Mistakes I Made So You Don't Have To
Using GlobalScope - Just don't. It's not tied to any lifecycle, so those coroutines run forever. Memory leaks guaranteed.
// Don't do this
GlobalScope.launch {
syncPetData()
}
// Do this instead
viewModelScope.launch {
syncPetData()
}
Blocking the Main Thread - runBlocking blocks the current thread until complete. On Main thread, that freezes your UI.
// This freezes the UI
fun onScanButtonClick() {
runBlocking {
processDocument(bitmap) // UI frozen until complete
}
}
// This doesn't
fun onScanButtonClick() {
viewModelScope.launch {
processDocument(bitmap) // UI stays responsive
}
}
Forgetting withContext for Heavy Work - If you're doing CPU or IO work without specifying a dispatcher, you might be running it on Main.
// This runs on Main thread - blocks UI!
viewModelScope.launch {
val enhanced = imageProcessor.enhance(bitmap) // Heavy work on Main
}
// This is correct
viewModelScope.launch {
val enhanced = withContext(Dispatchers.Default) {
imageProcessor.enhance(bitmap)
}
}
Catching CancellationException - If you catch all exceptions, you're breaking cancellation.
// Broken cancellation
try {
downloadEpisode(episode)
} catch (e: Exception) {
// CancellationException caught and swallowed - coroutine won't cancel!
log(e)
}
// Correct
try {
downloadEpisode(episode)
} catch (e: CancellationException) {
throw e // Always rethrow
} catch (e: Exception) {
log(e)
}
Creating New Scopes Inside Coroutines - This breaks structured concurrency.

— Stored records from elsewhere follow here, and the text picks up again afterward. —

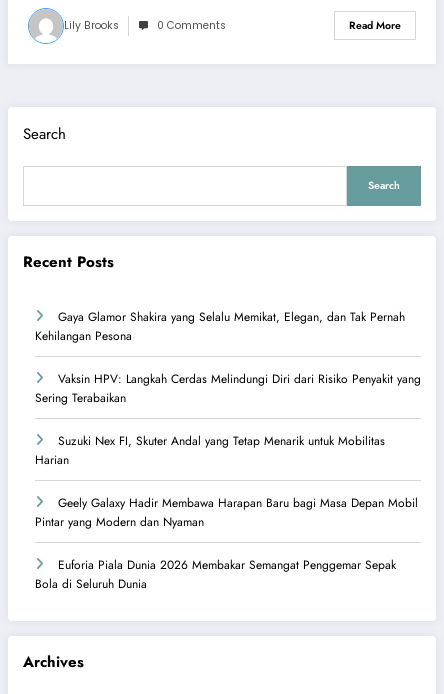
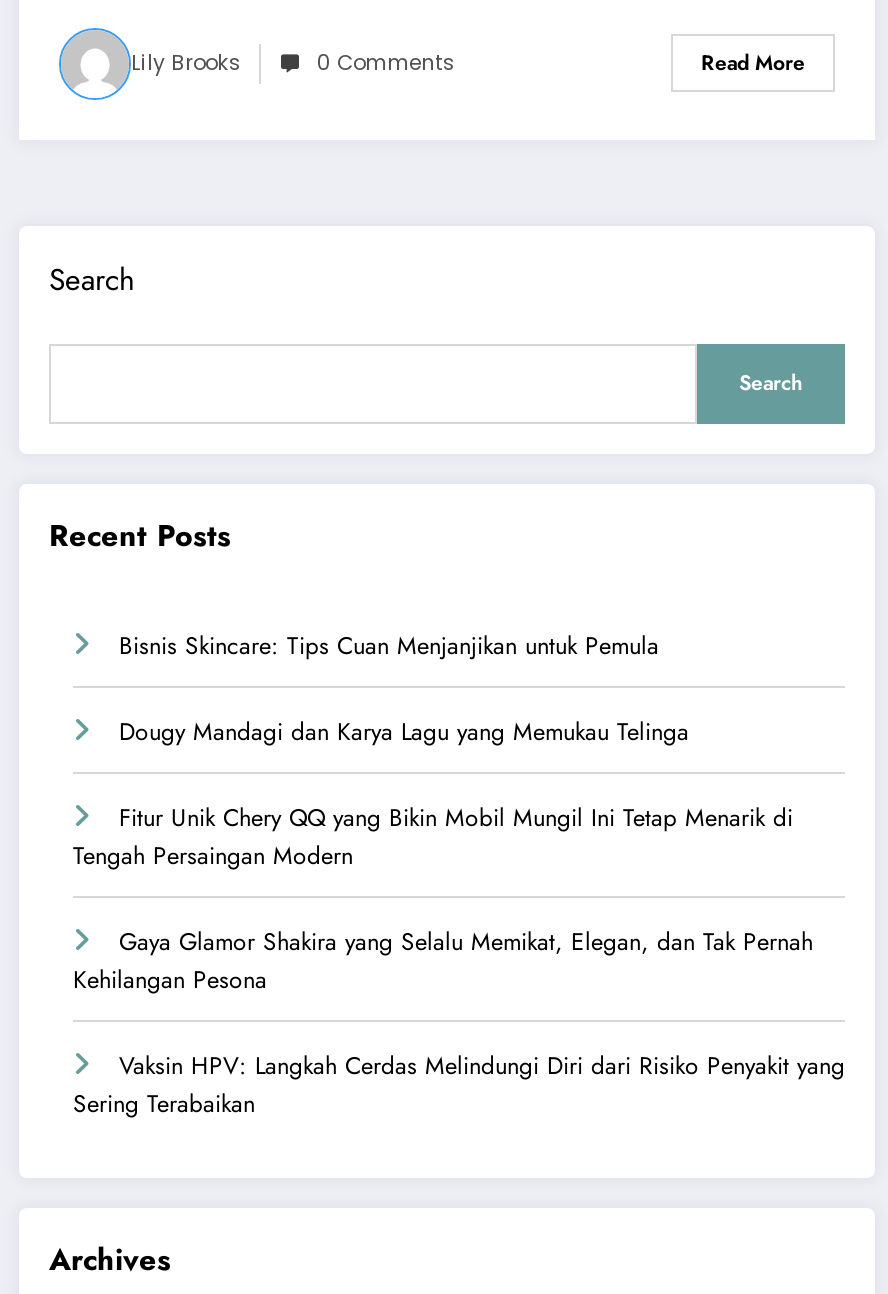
+ Bisnis Skincare: Tips Cuan Menjanjikan untuk Pemula
+ Dougy Mandagi dan Karya Lagu yang Memukau Telinga
+ Fitur Unik Chery QQ yang Bikin Mobil Mungil Ini Tetap Menarik di
+ Tengah Persaingan Modern

moved down: Gaya Glamor Shakira yang Selalu Memikat, Elegan, dan Tak Pernah | Kehilangan Pesona | Vaksin HPV: Langkah Cerdas Melindungi Diri dari Risiko Penyakit yang | Sering Terabaikan

- Suzuki Nex FI, Skuter Andal yang Tetap Menarik untuk Mobilitas
- Harian
- Geely Galaxy Hadir Membawa Harapan Baru bagi Masa Depan Mobil
- Pintar yang Modern dan Nyaman
- Euforia Piala Dunia 2026 Membakar Semangat Penggemar Sepak
- Bola di Seluruh Dunia
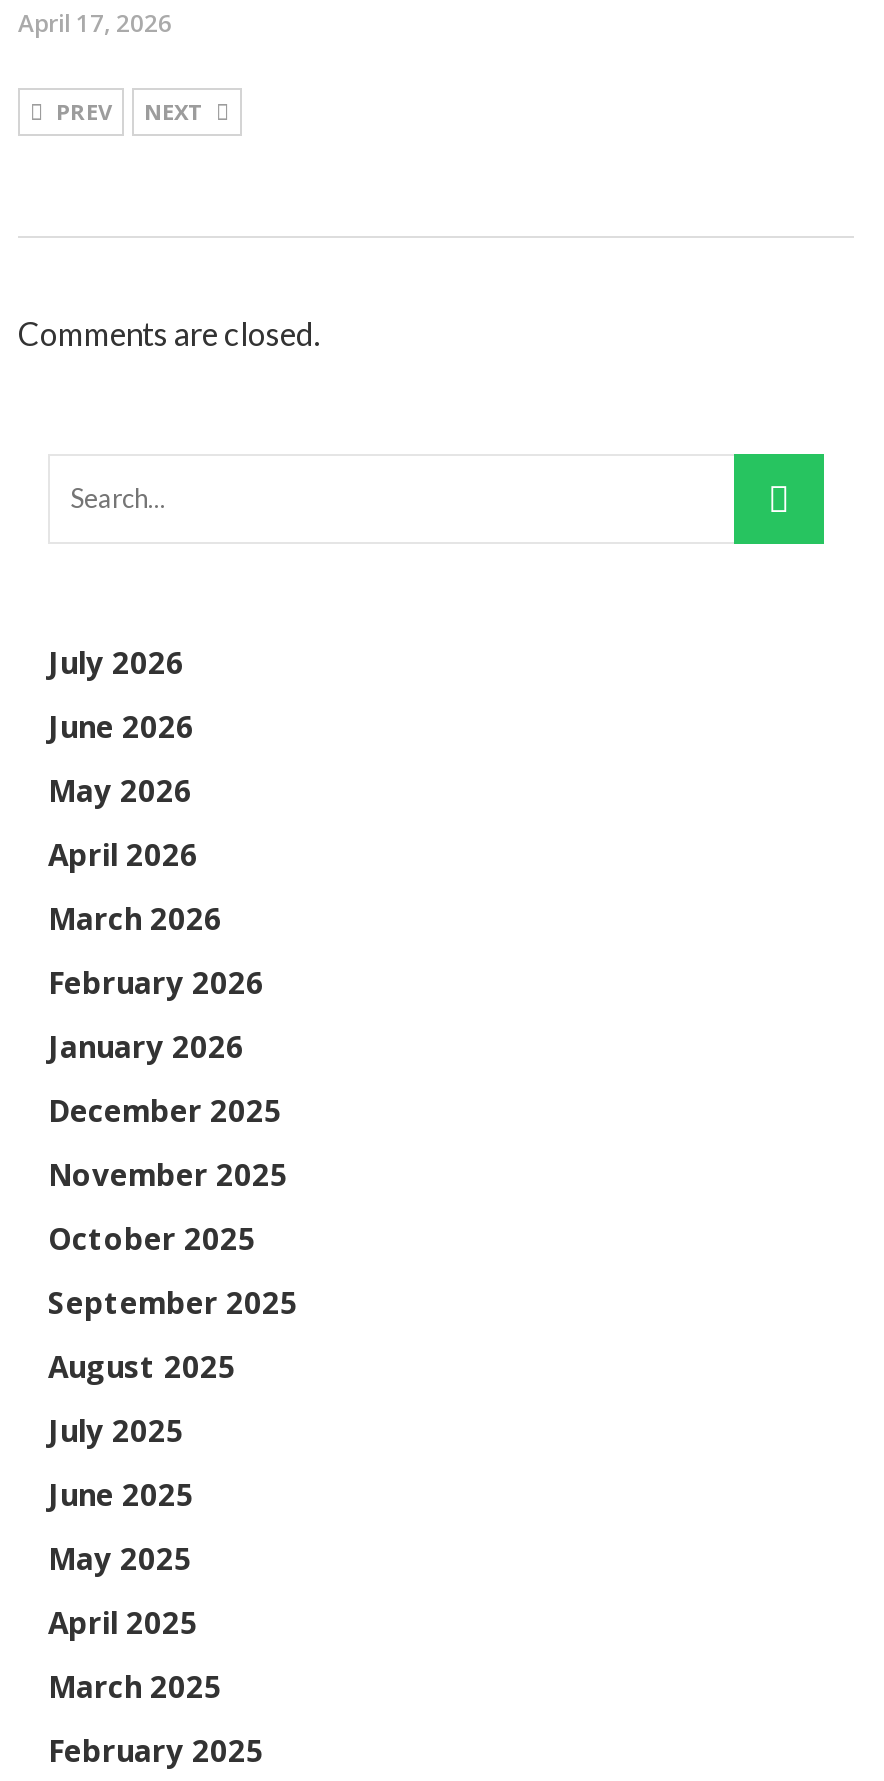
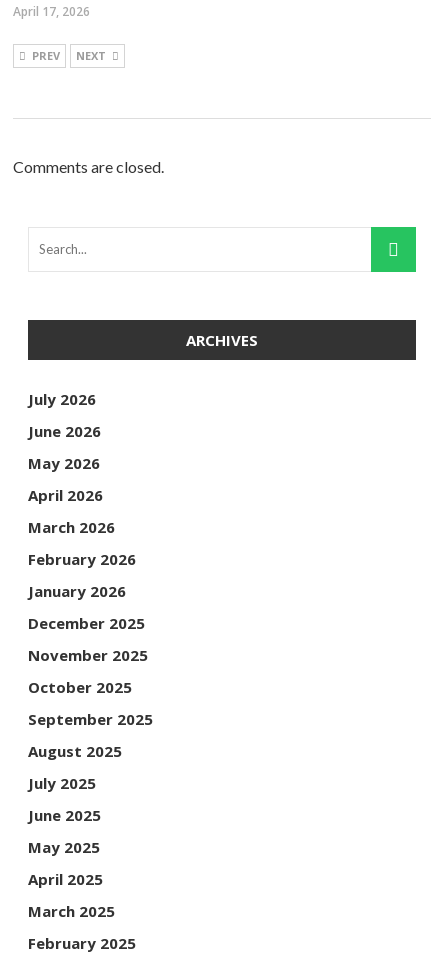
+ ARCHIVES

// Bad - orphaned scope, not cancelled with parent
viewModelScope.launch {
CoroutineScope(Dispatchers.IO).launch {
riskyOperation() // Keeps running even if viewModel cleared
}
}
// Good - child coroutine, cancelled with parent
viewModelScope.launch {
withContext(Dispatchers.IO) {
riskyOperation()
}
}
When Not to Use Coroutines
Coroutines aren't always the answer:
Simple synchronous code - If it's not async, don't make it async. Adding coroutines to code that doesn't need them just adds complexity.
One-shot callbacks from libraries - A single callback from a third-party library is fine. You can wrap it with suspendCoroutine, but sometimes the effort isn't worth it for a single call.
When the team doesn't know them - If nobody on the team understands coroutines, introducing them in a critical feature is risky. Train first, then adopt.
Wrapping Up
Coroutines took me a few weeks to really internalize. The mental shift from callbacks to sequential async code was the hardest part. Once that clicked, everything else followed.
Start small - convert one callback-heavy function to suspend and see how it feels. Then gradually expand. The patterns here - dispatchers, structured concurrency, exception handling, cancellation - cover most of what you'll need in production.
The code is cleaner, easier to test, and most importantly, easier to understand when you come back to it months later. That alone makes coroutines worth the learning curve.